> Work item:
Give again, unaltered, the lines of the listing below that run from the line having "padding-right: 22px ->" through the line having "gap: 10px ->".

-- Records supplied follows --

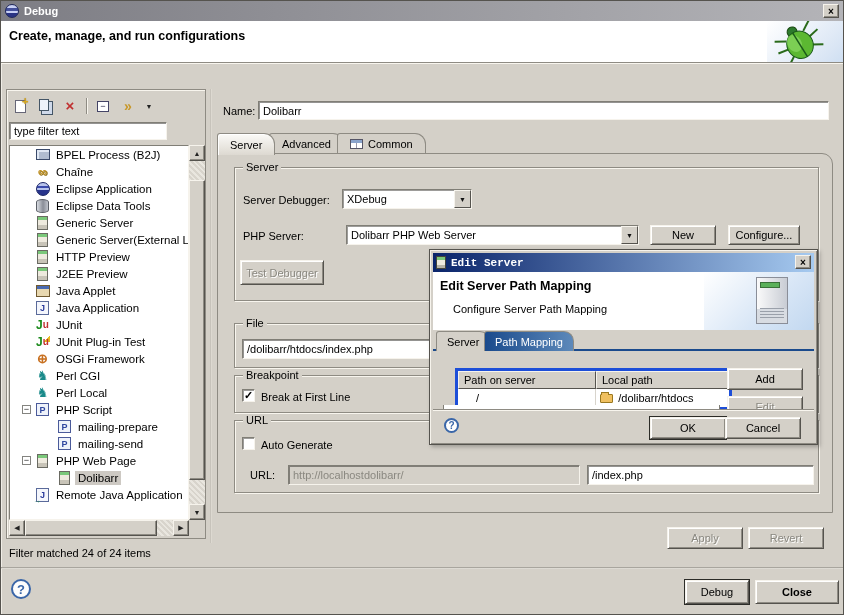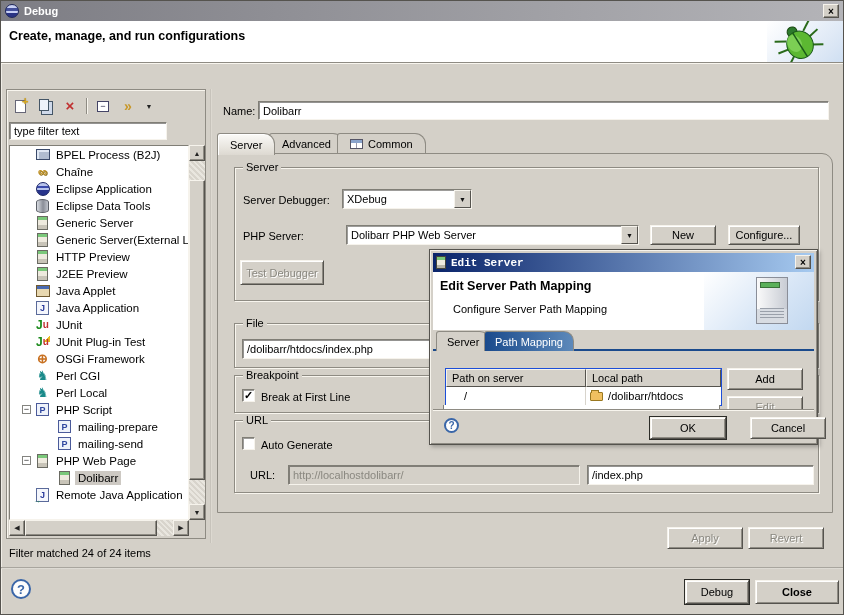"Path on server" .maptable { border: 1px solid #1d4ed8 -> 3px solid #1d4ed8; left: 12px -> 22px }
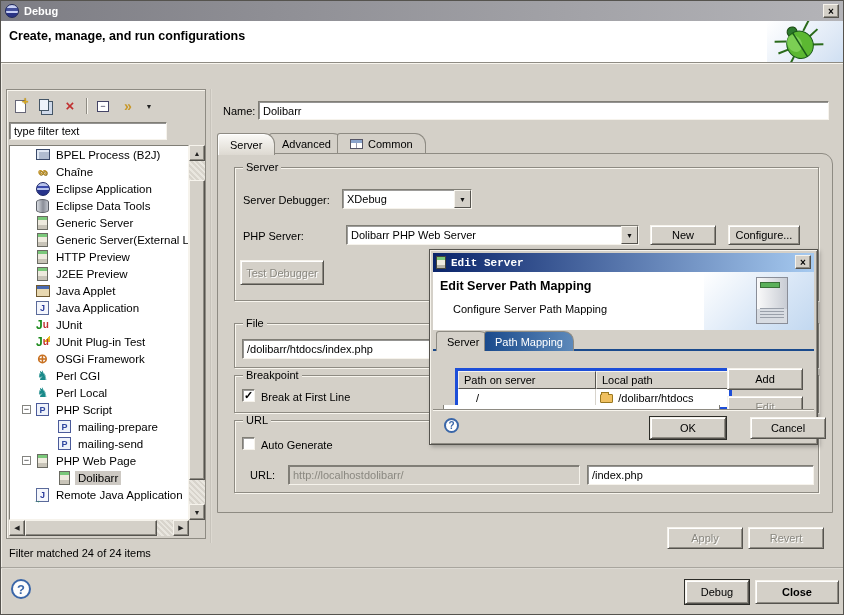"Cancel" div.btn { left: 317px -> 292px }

-- Records supplied concluded --
-- Records supplied follows --

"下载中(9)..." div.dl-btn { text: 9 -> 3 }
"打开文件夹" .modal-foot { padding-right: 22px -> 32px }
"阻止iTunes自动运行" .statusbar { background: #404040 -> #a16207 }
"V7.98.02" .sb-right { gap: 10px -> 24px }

-- Records supplied concluded --

> Expected output:
"打开文件夹" .modal-foot { padding-right: 22px -> 32px }
"阻止iTunes自动运行" .statusbar { background: #404040 -> #a16207 }
"V7.98.02" .sb-right { gap: 10px -> 24px }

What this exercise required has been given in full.